Inchcape’s ambitious plans to drive hard into new European markets and open new retail networks with new brands is paying off.
Its first half pre-tax profit figures (halved to £65 million before exceptional items) show it has survived by a comfortable margin and is confident about its abilities to go on developing its UK businesses.
The ex-Burger King Frenchman, Andre Lacroix, who runs the business as chief executive, was extremely pleased with the achievements.
And Ken Hanna, Inchcape chairman, said: “We are more proud of our results this year than last year. Our retail businesses have improved the group is still strongly profitable we are way ahead of targets on cost reduction.”
The board spotted the UK downturn early and started cost reduction in May last year.
Simultaneously, it was introducing new systems, such that its market share was up and its operating margin down from 2.4% to only 1.8%. It actually made better used car margins than it did last year and outperformed the market in terms of volume.
One way it reduced working capital was to drive down stock cover to only six weeks.
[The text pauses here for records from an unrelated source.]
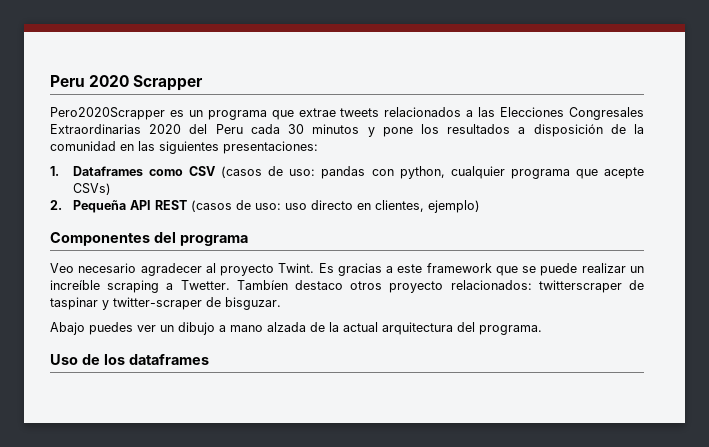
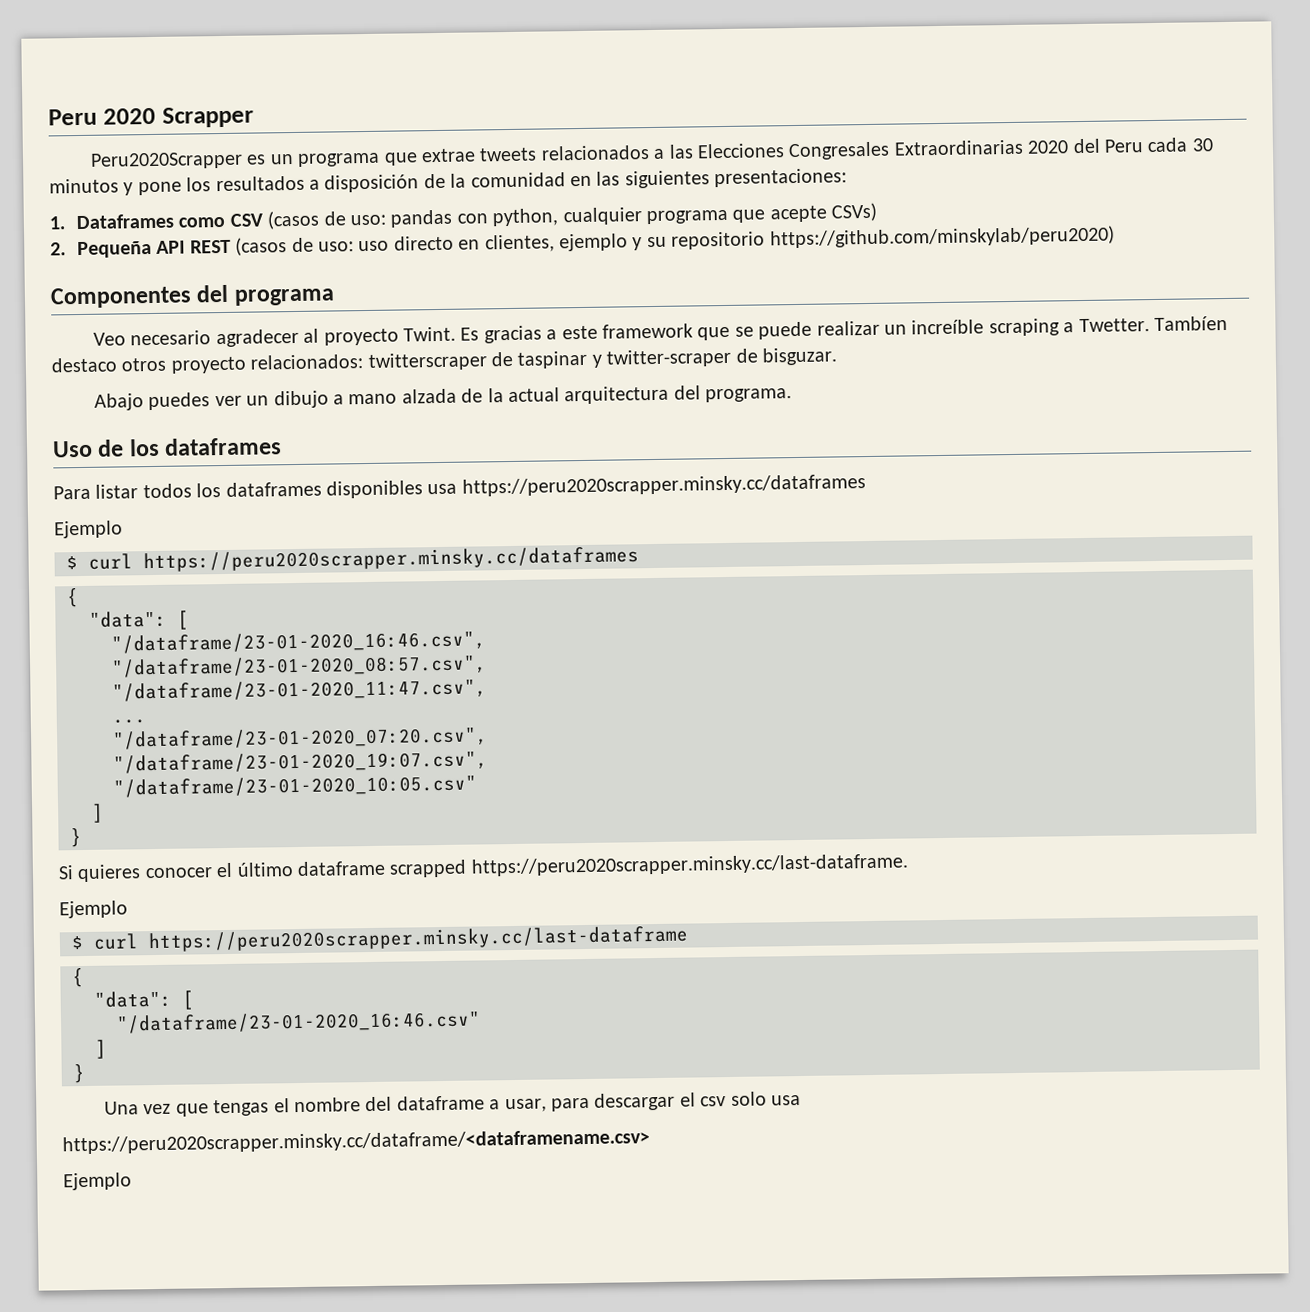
- Pero2020Scrapper es un programa que extrae tweets relacionados a las Elecciones Congresales Extraordinarias 2020 del Peru cada 30 minutos y pone los resultados a disposición de la comunidad en las siguientes presentaciones:
+ Peru2020Scrapper es un programa que extrae tweets relacionados a las Elecciones Congresales Extraordinarias 2020 del Peru cada 30 minutos y pone los resultados a disposición de la comunidad en las siguientes presentaciones:
- 2. Pequeña API REST (casos de uso: uso directo en clientes, ejemplo)
+ 2. Pequeña API REST (casos de uso: uso directo en clientes, ejemplo y su repositorio https://github.com/minskylab/peru2020)
+ Para listar todos los dataframes disponibles usa https://peru2020scrapper.minsky.cc/dataframes
+ Ejemplo
+ $ curl https://peru2020scrapper.minsky.cc/dataframes
+ {
+ "data": [
+ "/dataframe/23-01-2020_16:46.csv",
+ "/dataframe/23-01-2020_08:57.csv",
+ "/dataframe/23-01-2020_11:47.csv",
+ ...
+ "/dataframe/23-01-2020_07:20.csv",
+ "/dataframe/23-01-2020_19:07.csv",
+ "/dataframe/23-01-2020_10:05.csv"
+ ]
+ }
+ Si quieres conocer el último dataframe scrapped https://peru2020scrapper.minsky.cc/last-dataframe.
+ Ejemplo
+ $ curl https://peru2020scrapper.minsky.cc/last-dataframe
+ {
+ "data": [
+ "/dataframe/23-01-2020_16:46.csv"
+ ]
+ }
+ Una vez que tengas el nombre del dataframe a usar, para descargar el csv solo usa
+ https://peru2020scrapper.minsky.cc/dataframe/<dataframename.csv>
+ Ejemplo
Aftersales were driven so hard that their profit now matches that of car trading.
Inchcape has driven up finance sales and introduced a major programme of local test drives – having shown beyond doubt that test drives win orders. Dealers’ routes: urban for local drivers, motorway for high-mileage drivers.
Money has been saved from the advertising budget by increasing use of the internet.
Although Inchcape owns Autobytel, that website is losing its position as a major car-finder brand and searches are increasingly being driven into Inchcape’s retail centres.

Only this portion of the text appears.